There are plenty of tutorials for how to accomplish this in Excel. For this example, I created the graph in OpenOffice.org Spreadsheet, using the same graph with the secondary axis, above. I adjusted the two scales, turned off the labels for both y-axes and turned off the tick marks for the secondary y-axis. Then I copied the graph over to the OpenOffice.org Draw application and added y-axis labels and the break marks as drawing objects.

That pretty much highlights the first problem with this approach: it takes a lot of work. The second problem is that those break marks are just too subtle; people will miss them.

The bigger problem is with interpretation. As with the secondary axis, this subtle scale break sets up a basic conflict between the two basic operations of graph interpretation. Pattern recognition tells us that the numbers are comparable; it’s only table look-up that tells us what a large difference there is.

Cleveland’s recommendation, when the logarithm won’t work, is to use a full-panel scale break. In this way, pattern recognition tells that there are two distinct groups of data, and table look-up tells us what they are.

Dot plot with full scale break

Dot plot with a full scale break to show outliers.

The potential disadvantage of this approach is that pattern perception might be fooled. While the scale break visually groups the “large” values from the “small” ones, the scale also changes, so that the broader panel on the left actually represents a much narrower range of values (about 1100 dollars range) than the narrower panel on the right (about 17000 dollars range). Our audience might have difficulties interpreting this correctly.

Small Multiples

Edward Tufte has popularized the idea of small multiples, the emphasis of differences by repeating a graph or image with small changes from one frame to the next. In this case, we could show the full data set, losing fidelity in the smaller values, and then repeat the graph while progressively zooming in on a narrower and narrower slice with each repetition.

Dot Plot showing full data (including outliers) side-by-side with zoomed view.

The full data, with outliers, is plotted on the left. On the right, a zoomed view showing detail in the smaller values.

This shares many similarities to Cleveland’s full scale break, but provides greater flexibility. With this data, there are two natural ranges: 0 – 100000 and 0 – 1200. If there were more data between 1200 and 85000, we might repeat the graph several times, zooming in more with each repetition to show lower levels of detail.
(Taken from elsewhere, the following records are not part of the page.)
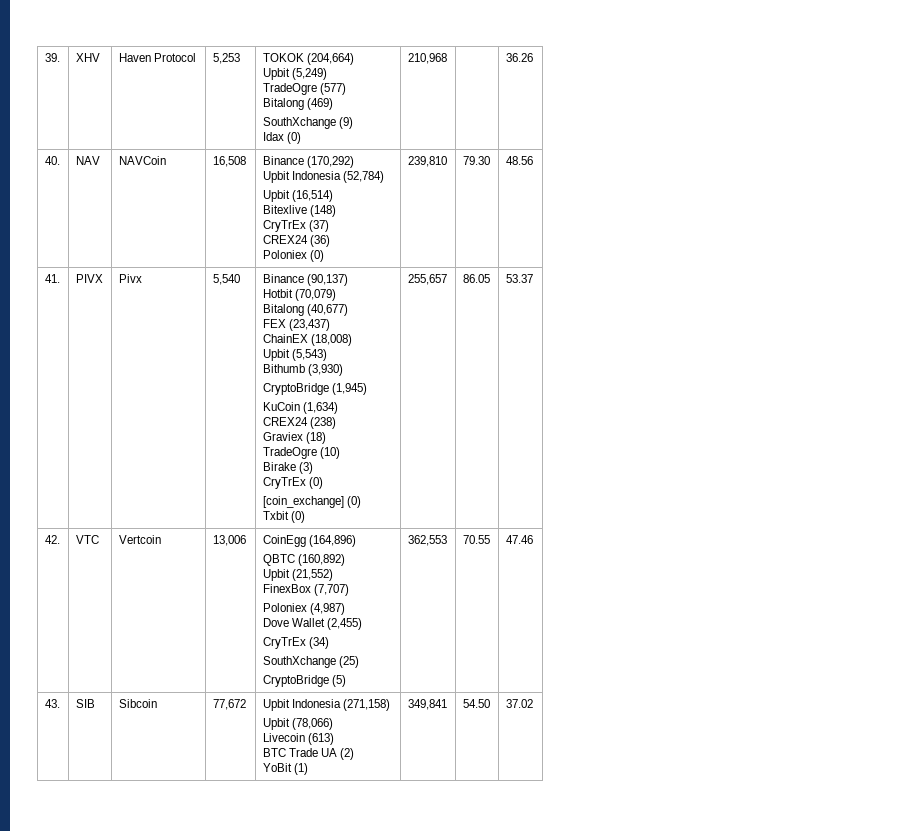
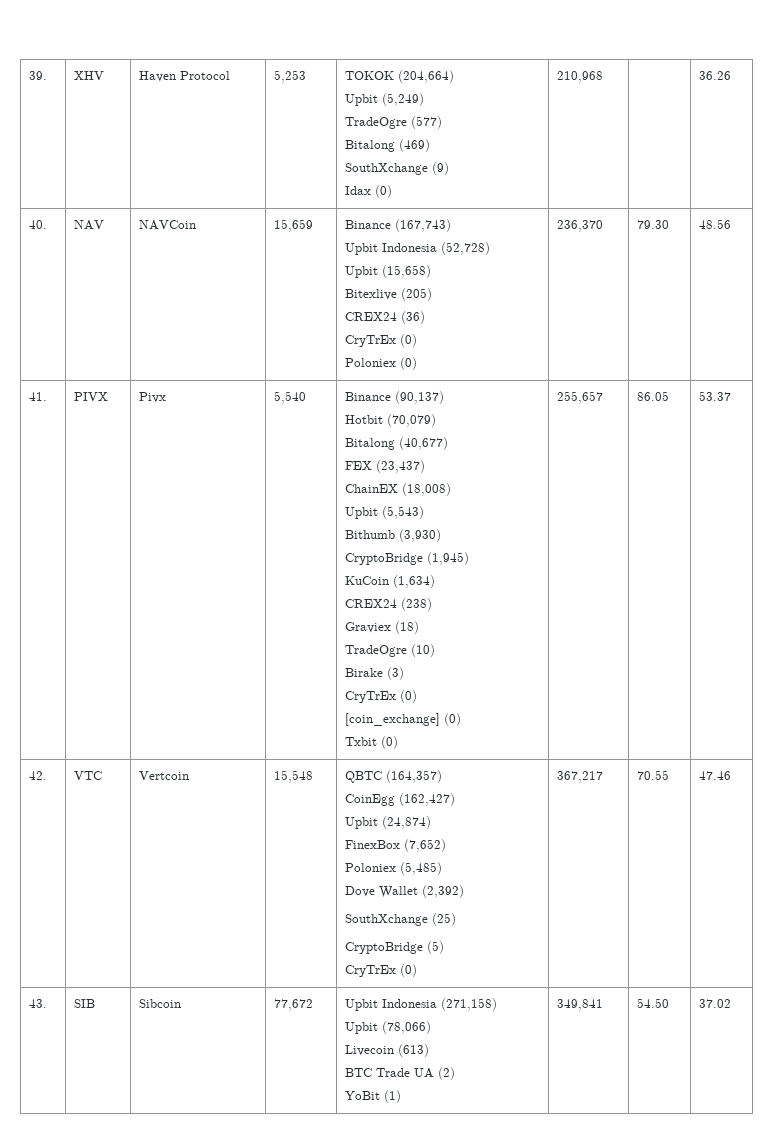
[212,156,246,167] [262,156,354,168] [262,171,384,183] [262,190,333,202] 16,508 | Binance (170,292) // Upbit Indonesia (52,784) // Upbit (16,514) -> [273,219,313,232] [344,219,451,232] [344,242,490,255] [344,265,431,278] 15,659 | Binance (167,743) // Upbit Indonesia (52,728) // Upbit (15,658)
[309,205,336,217] [262,220,329,232] (148) // CryTrEx (37) -> [400,288,432,301] (205)
(330, 241) none -> [344,334,417,347] // CryTrEx (0)
[407,156,447,167] 239,810 -> [556,220,603,232] 236,370
[212,535,246,546] [262,535,356,547] [262,554,345,566] [262,569,333,581] 13,006 | CoinEgg (164,896) // QBTC (160,892) // Upbit (21,552) -> [273,770,313,783] [344,770,442,783] [344,793,455,806] [344,816,431,829] 15,548 | QBTC (164,357) // CoinEgg (162,427) // Upbit (24,874)
[313,584,349,596] [262,603,345,615] (7,707) // Poloniex (4,987) -> [403,839,446,852] [344,862,442,875] (7,652) // Poloniex (5,485)
[326,618,362,630] [262,637,329,649] (2,455) // CryTrEx (34) -> [421,885,464,898] (2,392)
[407,535,447,546] | 362,553 -> [344,964,417,977] [556,771,603,783] // CryTrEx (0) | 367,217

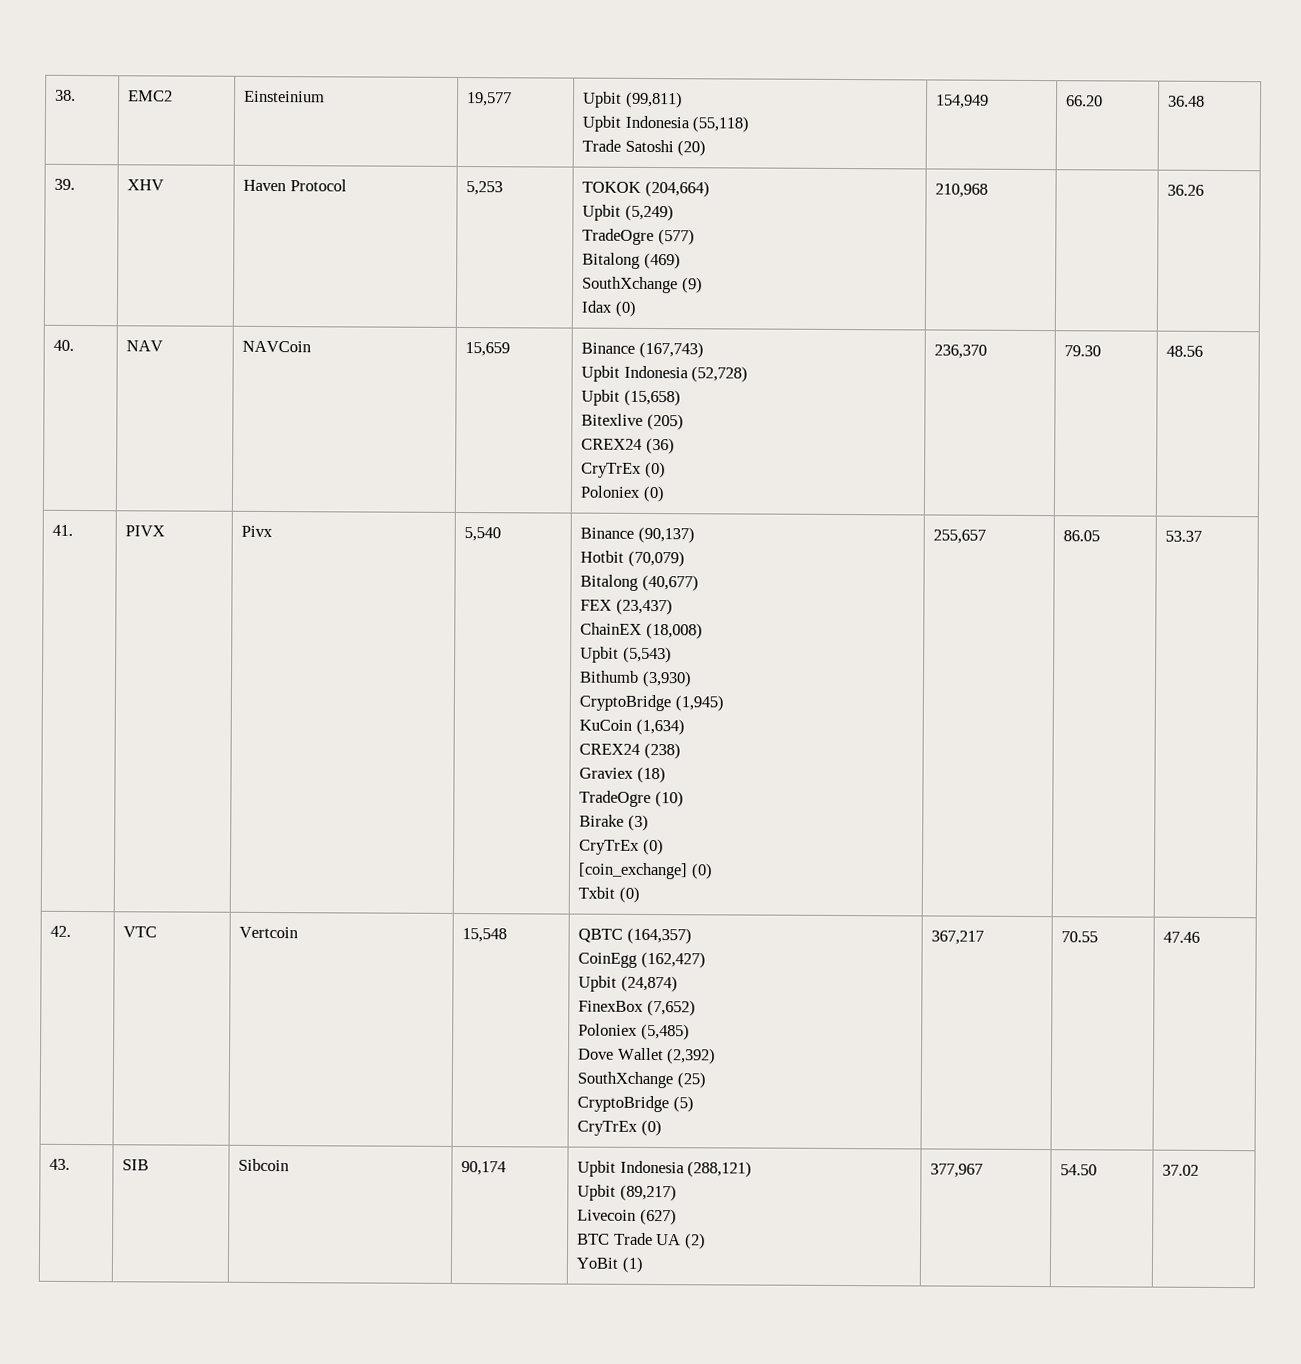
(28, 75) none -> [55,89,77,101] [128,90,174,102] [244,90,326,103] [467,92,513,107] [583,91,683,109] [582,115,750,133] [582,139,707,157] [936,94,990,109] [1066,95,1104,107] [1168,95,1206,107] 38. | EMC2 | Einsteinium | 19,577 | Upbit (99,811) // Upbit Indonesia (55,118) // Trade Satoshi (20) | 154,949 | 66.20 | 36.48 //
[273,999,313,1011] [344,998,497,1011] [344,1021,431,1034] 77,672 | Upbit Indonesia (271,158) // Upbit (78,066) -> [461,1161,507,1176] [577,1160,753,1178] [577,1184,677,1202] 90,174 | Upbit Indonesia (288,121) // Upbit (89,217)
[397,1044,429,1057] (613) -> [639,1208,677,1226] (627)
[556,999,603,1011] 349,841 -> [930,1163,984,1178] 377,967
I think there are two potential pitfalls. As with the full scale break, the audience might fail to appreciate the effect of the changes to scale. Worse, the audience might be fooled into thinking that each graph represented a different set of data, rather than just a different slice of the same data. Some care  in preparing such graphs will be needed for successful communication.

Summary

When presenting data that is, like the data above, arranged by category, use a dot plot instead of bar charts. When your data is heavily skewed, the best solution is to graph the logarithm of the data. However, if your audience will be unable to correctly interpret the logarithm, try a full scale break or small multiples.